Остановившись, крот-малыш понял, что мир огромен, страшен и смертельно опасен, особенно, если ты малыш. И тогда крот-малыш поклялся, что никогда, никогда больше не будет малышом.
Клаус остановился и обвёл нас торжествующим взглядом.
- Ну как, страшно? - спросил он. - Небось, не заснёте теперь?
- За крота-малыша страшно, а так не страшно, - ответил Свен.
- И за тебя страшновато ещё, за твоё душевное здоровье, - подхватил я, расстилая спальник на коврике около костра. - Мне кажется, что твоя история - это какой-то серьёзный симптом. Как вернёмся, сразу сдам тебя Крохе.
- Тьфу, охальники, - обиделся Клаус, - не страшно им, видите ли. Симптом, это надо же так сказать! Поэта каждый может обидеть. Ну, сами напросились, слушайте дальше.
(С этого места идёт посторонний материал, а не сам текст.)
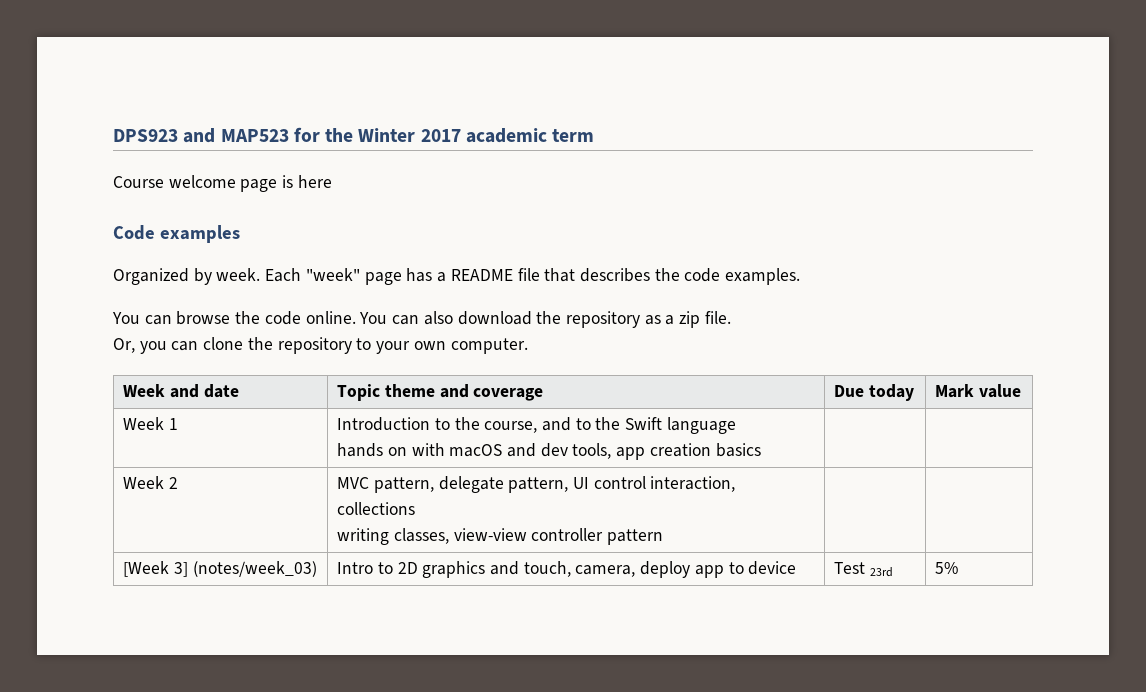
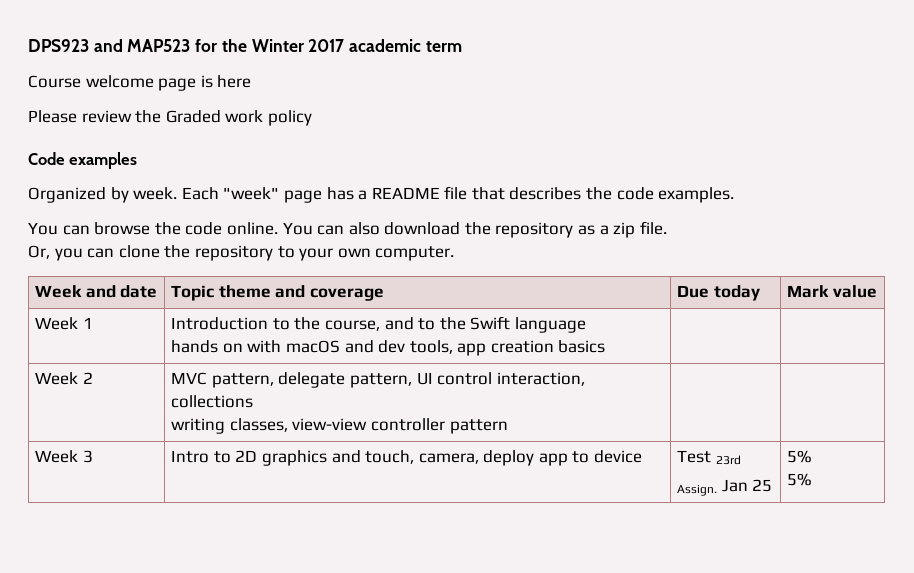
(332, 181) none -> [28,110,312,126] // Please review the Graded work policy
[123,561,317,577] [Week 3] (notes/week_03) -> [35,450,93,463] Week 3
[935,562,959,574] | 5% -> [677,479,773,496] [787,450,813,463] [787,473,813,486] // Assign. Jan 25 | 5% // 5%

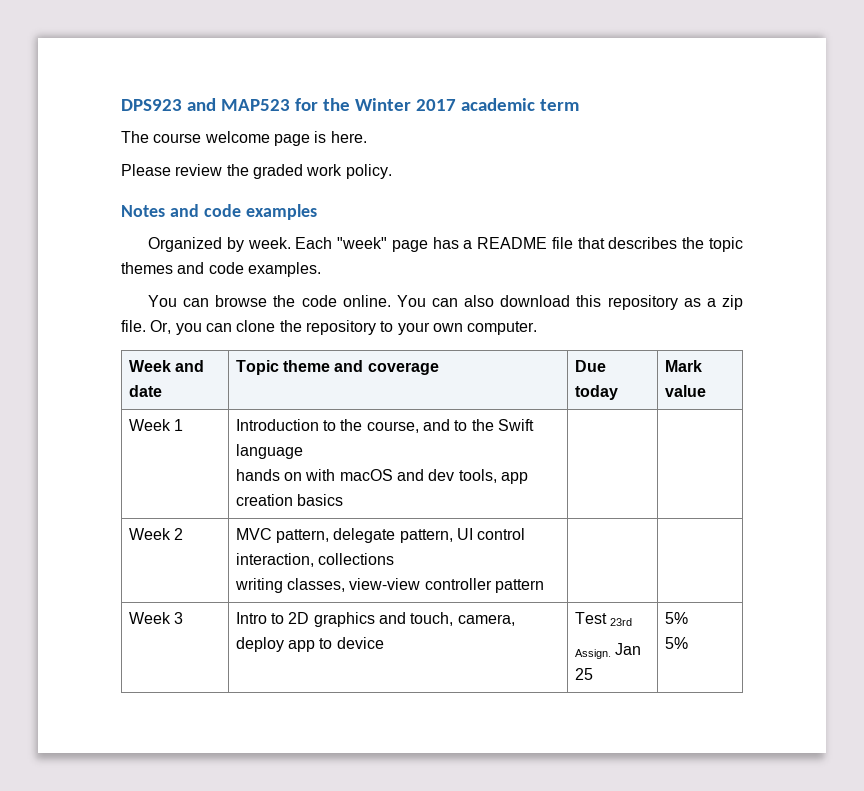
[28,75,81,88] Course -> [121,131,202,143] The course
[217,75,252,88] here -> [330,131,367,143] here.
[165,110,312,126] [28,152,65,165] Graded work policy // Code -> [252,164,392,179] [121,204,241,217] graded work policy. // Notes and code
(613, 193) none -> [709,237,743,252] [121,262,205,274] topic themes and
[464,222,491,235] the -> [576,295,602,307] this
(667, 228) // -> (146, 326) none

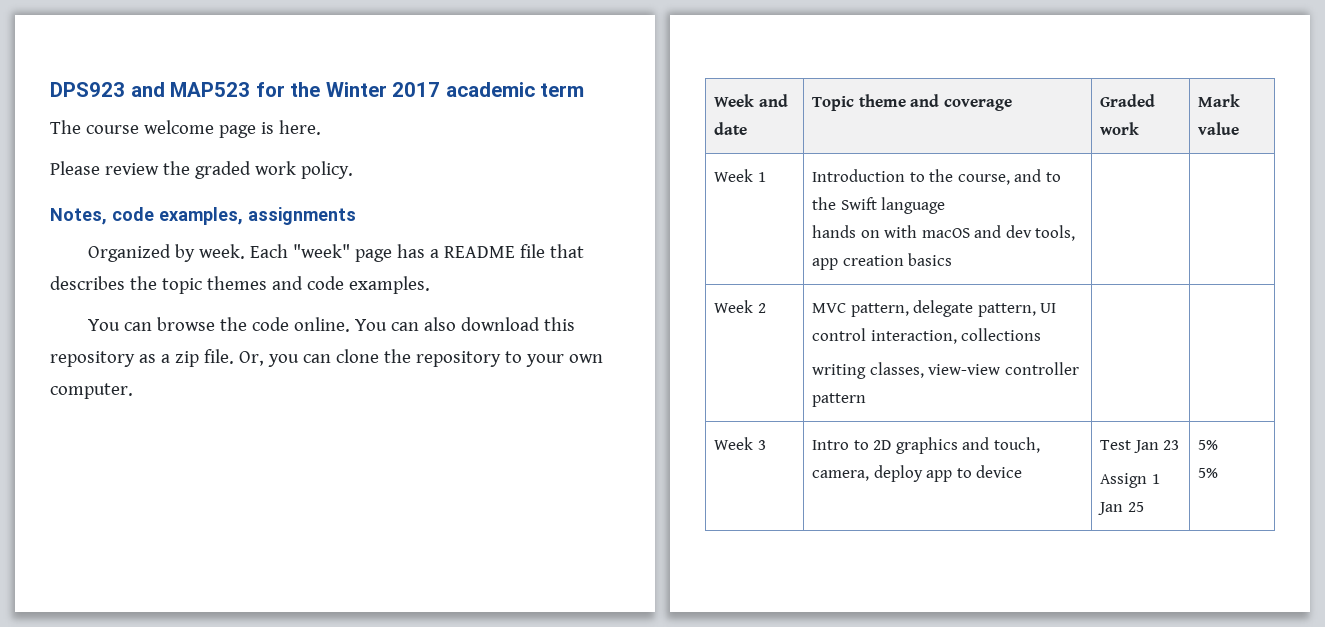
[121,204,317,220] Notes and code examples -> [50,207,356,225] Notes, code examples, assignments
[574,360,606,372] [574,385,618,400] Due today -> [1100,94,1156,107] [1100,122,1140,135] Graded work
[609,618,632,626] [574,649,611,659] 23rd // Assign. -> [1133,440,1180,453] [1100,473,1160,488] Jan 23 // Assign 1

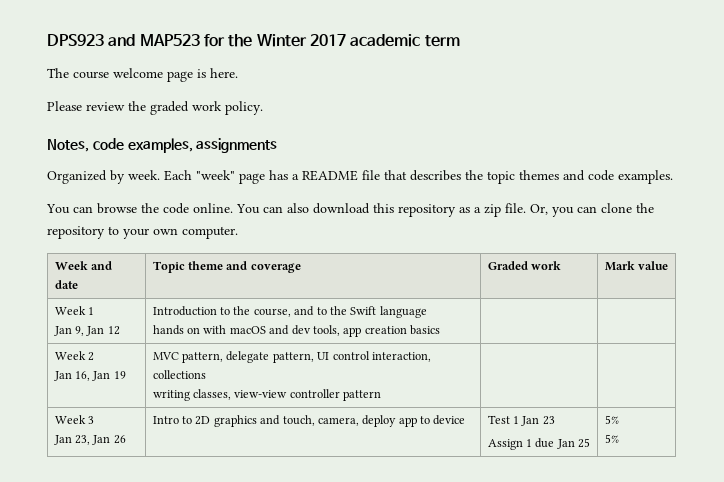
(766, 177) none -> [53,326,120,336] // Jan 9, Jan 12
(766, 308) none -> [53,371,126,381] // Jan 16, Jan 19
(766, 445) none -> [53,435,126,445] // Jan 23, Jan 26
(1132, 445) none -> [513,416,520,424] 1
(1160, 479) none -> [535,438,555,448] due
После того, как крот поклялся никогда не быть малышом, охотничья удача вдруг улыбнулась ему. Вкусные, сырые червяки как будто сами ползли ему навстречу. Проворные жуки не успевали увернуться, и их панцири аппетитно хрустели на острых кротовьих зубах. Крот рос, набирался сил. Как-то раз ему попалась мышь-малютка, и крот, не моргнув глазом, съел её. Тогда он понял, что по кротовьим меркам он уже совсем не малыш. Но воспоминание об ужасной силе, которая подняла его так, словно он ничего не весил и ничего не значил, не давало ему остановиться. И крот рыл, ел и рос.
В августе, когда его братья впервые начали линять, крот тоже стал менять шерсть. Он не знал и не мог знать, что его новая шерсть была не такая, как у его братьев и у всех остальных кротов. Новая шерсть крота была алой, как кровь из артерии.
К этому времени крот был больше, чем любой из его братьев. Как-то раз, наткнувшись на прорытый кем-то ход, крот стал пробираться по нему, на ходу расширяя его своими мощными лапами. Хозяин тоннеля, отдыхавший после охоты в своём гнезде, услышал шум, учуял запах чужака и бросился защищать свой дом. Бедняга не мог по запаху определить размеры нежданного гостя. Оскалившись, он бросился на крота, но крот вонзил ему свои острые, длинные зубы в горло и сжимал челюсти, вдыхая знакомый запах, запах одного из своих братьев, пока тот не перестал биться. Потом крот съел его.
До наступления холодов крот съел всех своих братьев и многих других, более дальних родственников. Он не щадил никого. Только один раз, сидя в засаде и поджидая жертву, он вдруг почувствовал нежный грибной запах, который напомнил ему что-то счастливое из его детства. Глухо заворчав, крот попятился, своим коротким хвостом нащупывая дорогу. В этот день он больше не охотился, и, лёжа в своём огромном гнезде, пытался понять, откуда пришло странное ощущение - ощущение, что он стал чудовищем.
Когда наступили холода, оказалось, что есть кроту нечего. Запасать на зиму червяков, откусывая им головы, как делали другие, было бессмысленно: прокормиться червяками крот уже не мог. Голодный и злой, крот рыл всё выше и выше, словно бросая вызов той страшной силе, изменившей его жизнь и сделавшей его тем, чем он стал: кротом-каннибалом, кротом-великаном. Наконец, окончательно обезумев от голода, крот-великан прорыл почти вертикальный ход до самой поверхности и высунул голову наружу.